J.F. White Contracting Company (White) appeals from the denial of its request for a preliminary injunction prohibiting the Massachusetts Port Authority (Massport) from awarding to any contractor, other than White, a contract for certain renovation work to be performed on the Tobin Memorial Bridge in Boston. White contends that it was the low bidder and hence is entitled to the contract under G. L. c. 30, § 39M, the statute governing competitive bidding practices on public works projects. Section 39M(a) provides in general that every *812contract for the construction or repair of any public work, estimated to cost more than $10,000, shall be awarded “to the lowest responsible and eligible bidder on the basis of competitive bids publicly opened and read.” Because we find no abuse of discretion or other error of law in the judge’s decision denying preliminary injunctive relief, we affirm the denial.

The facts. The affidavits and other materials before the Superior Court judge showed the following facts. In September, 2000, Massport solicited bids for Phase 5 of a lengthy project involving renovation and rehabilitation of the Maurice H. Tobin Memorial Bridge in Boston. All interested bidders were invited to submit alternate bids, one based on use of “type 5” cement concrete for the project, and one based on use of “silica fume” concrete for the project. Silica fume concrete costs more than type 5 cement concrete, but it is resistent to water, salt, and other corrosives and, hence, is more suitable to the type of project involved. Massport solicited the alternative bids to enable it to determine whether it could obtain the increased benefits of using silica fume concrete without incurring any substantial additional costs.

Massport’s bid documents prominently notified bidders that Massport “reserve[d] the right” to award the contract on the basis of whichever alternative “may be in the best interest of [Massport].” Massport had used similar procedures and requirements on all four prior phases of the Tobin Bridge rehabilitation project and, in each instance, Massport had awarded the contract to the low bidder on the silica fume concrete alternative. White had submitted unsuccessful bids for the contracts involved in at least two of those four prior phases.

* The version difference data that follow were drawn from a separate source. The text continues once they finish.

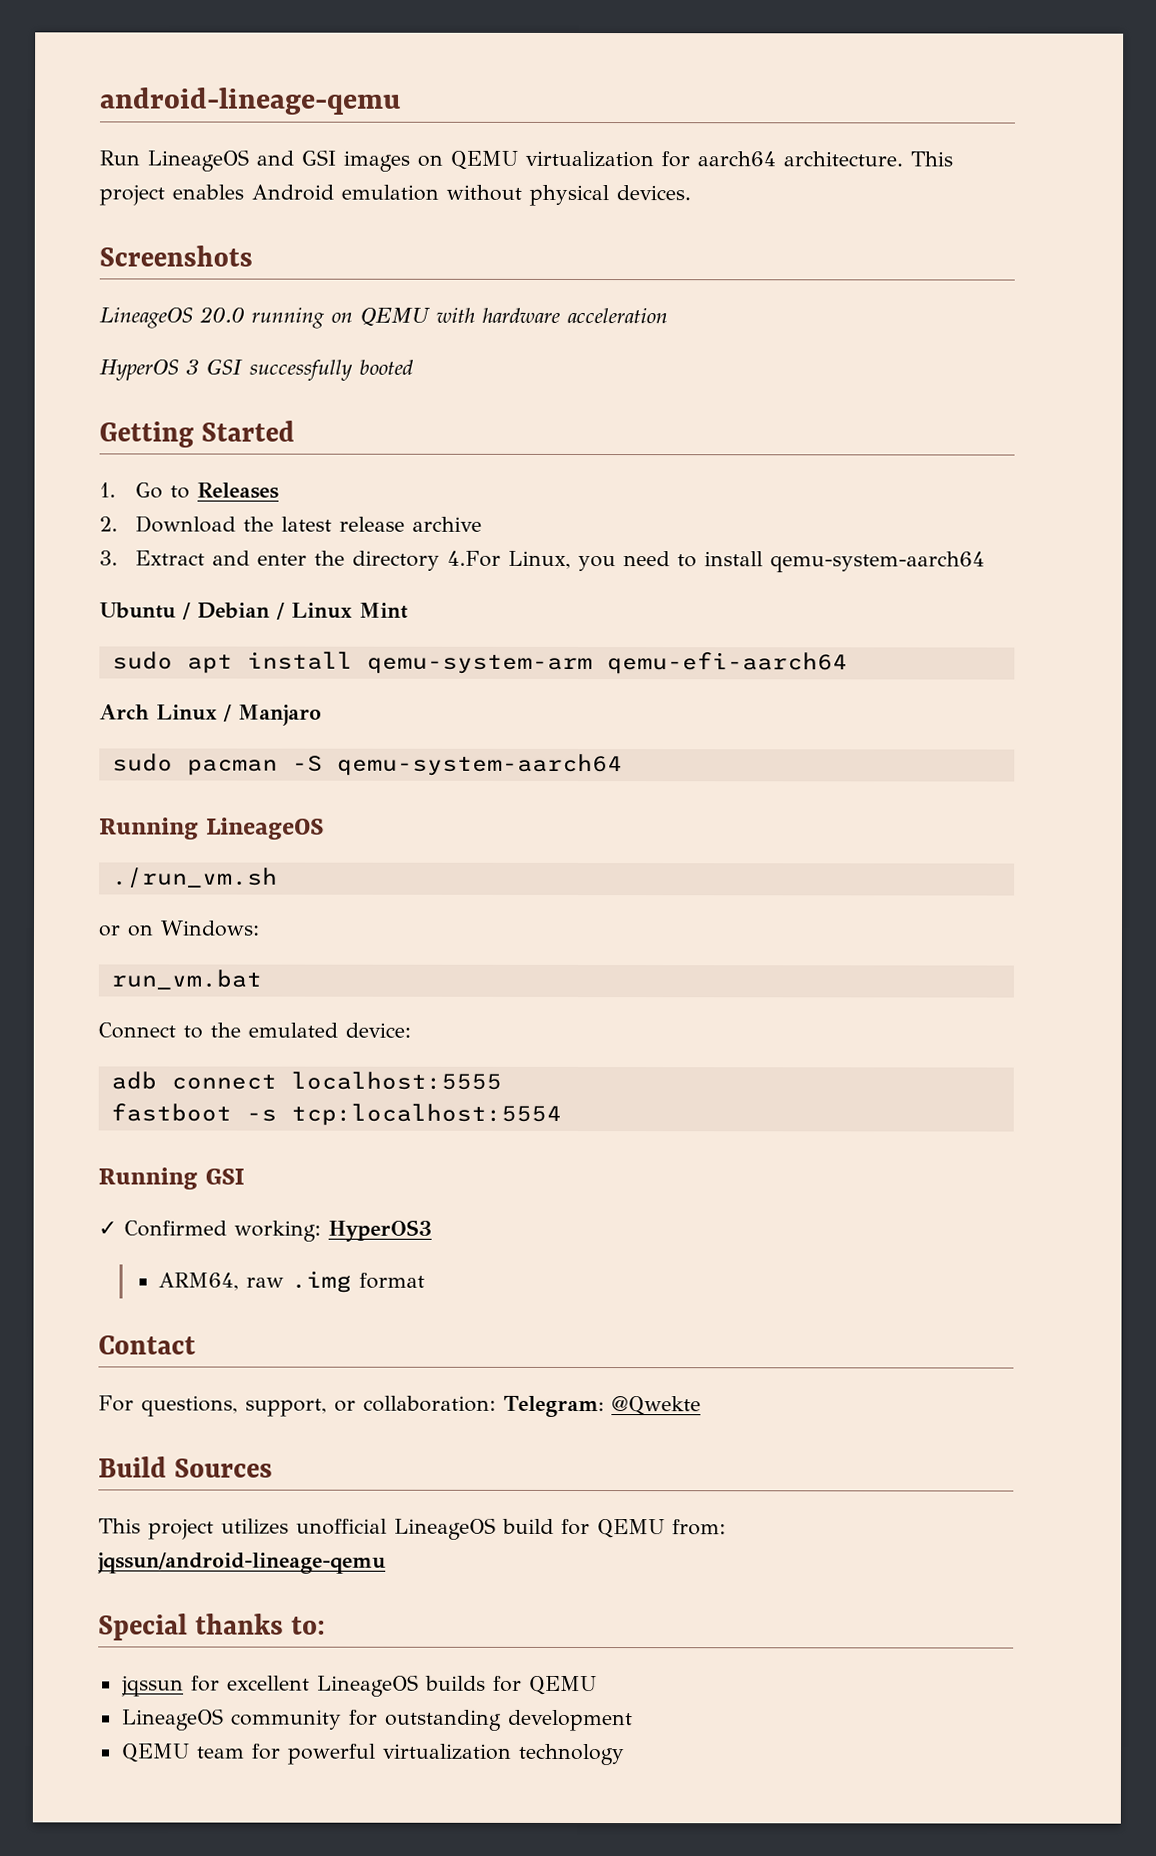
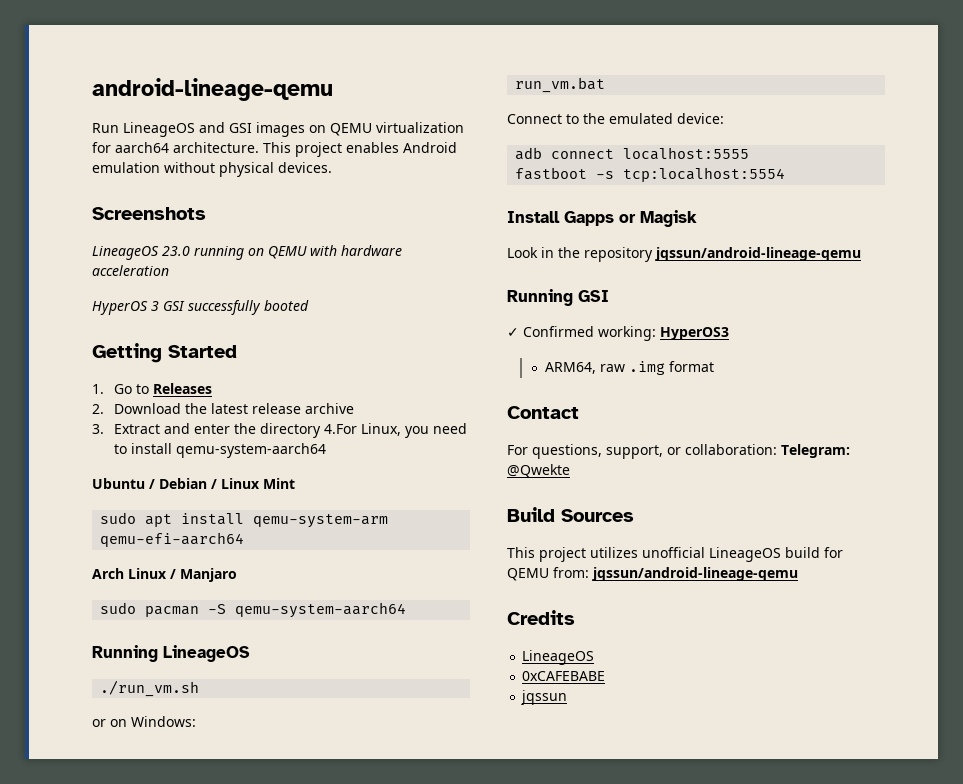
- LineageOS 20.0 running on QEMU with hardware acceleration
+ LineageOS 23.0 running on QEMU with hardware acceleration
+ Install Gapps or Magisk
+ Look in the repository jqssun/android-lineage-qemu
- Special thanks to:
- jqssun for excellent LineageOS builds for QEMU
- LineageOS community for outstanding development
- QEMU team for powerful virtualization technology
+ Credits
+ LineageOS
+ 0xCAFEBABE
+ jqssun

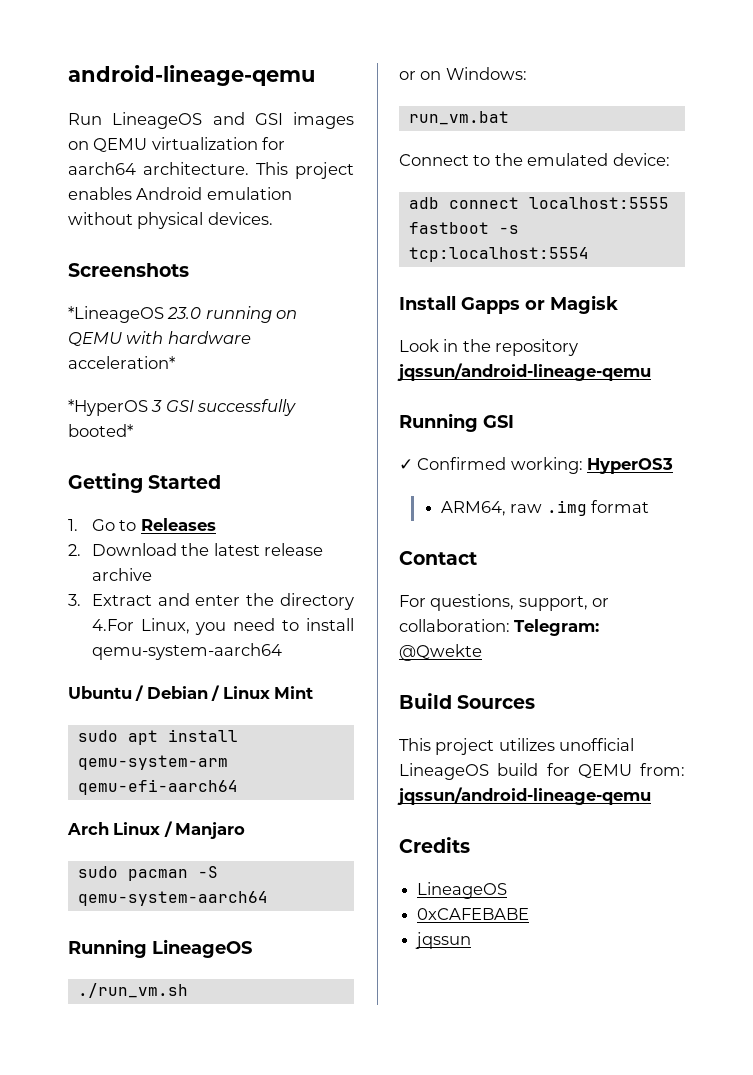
- LineageOS 23.0 running on QEMU with hardware acceleration
- HyperOS 3 GSI successfully booted
+ *LineageOS 23.0 running on QEMU with hardware acceleration*
+ *HyperOS 3 GSI successfully booted*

On October 25, 2000, Massport opened bids from, among others, White and M. DeMatteo Construction Company (DeMatteo). White was the low bidder for the type 5 cement alternative ($6,443,912), while DeMatteo was the low bidder for the silica fume cement alternative ($6,455,174). Because DeMatteo’s low bid for the silica fume concrete alternative was only minimally ($11,262) higher than White’s low bid for the type 5 cement alternative, and because Massport preferred the silica fume concrete alternative because of its superior anti-corrosive properties, Massport selected the silica fume concrete *813alternative and announced that the contract would be awarded to DeMatteo as the low bidder for that alternative.

On November 1, 2000, White filed a bid protest with the Fair Labor and Business Practices Unit (FLPU) of the Attorney General’s office pursuant to G. L. c. 149, § 44H, alleging that Massport’s proposed award of the contract to DeMatteo would violate G. L. c. 30, § 39M. An assistant attorney general assigned to the FLPU subsequently issued an advisory decision concluding that Massport’s proposed award would violate the statute. Massport informed the FLPU that it disagreed with the decision and that it intended to award the Phase 5 contract to DeMatteo. DeMatteo requested that the FLPU reconsider its decision.

On January 30, 2001, White filed the present action in Superior Court and moved for a preliminary injunction prohibiting Massport from proceeding with an award of the contract to any contractor other than White. DeMatteo sought and was granted leave to intervene. White’s motion was thereafter heard and denied by a Superior Court judge on February 8, 2001. The judge reasoned that White had failed to establish a reasonable likelihood of success on the merits of his claim, since all bidders “were afforded full competition as to the two alternatives” and there was no claim of improper favoritism.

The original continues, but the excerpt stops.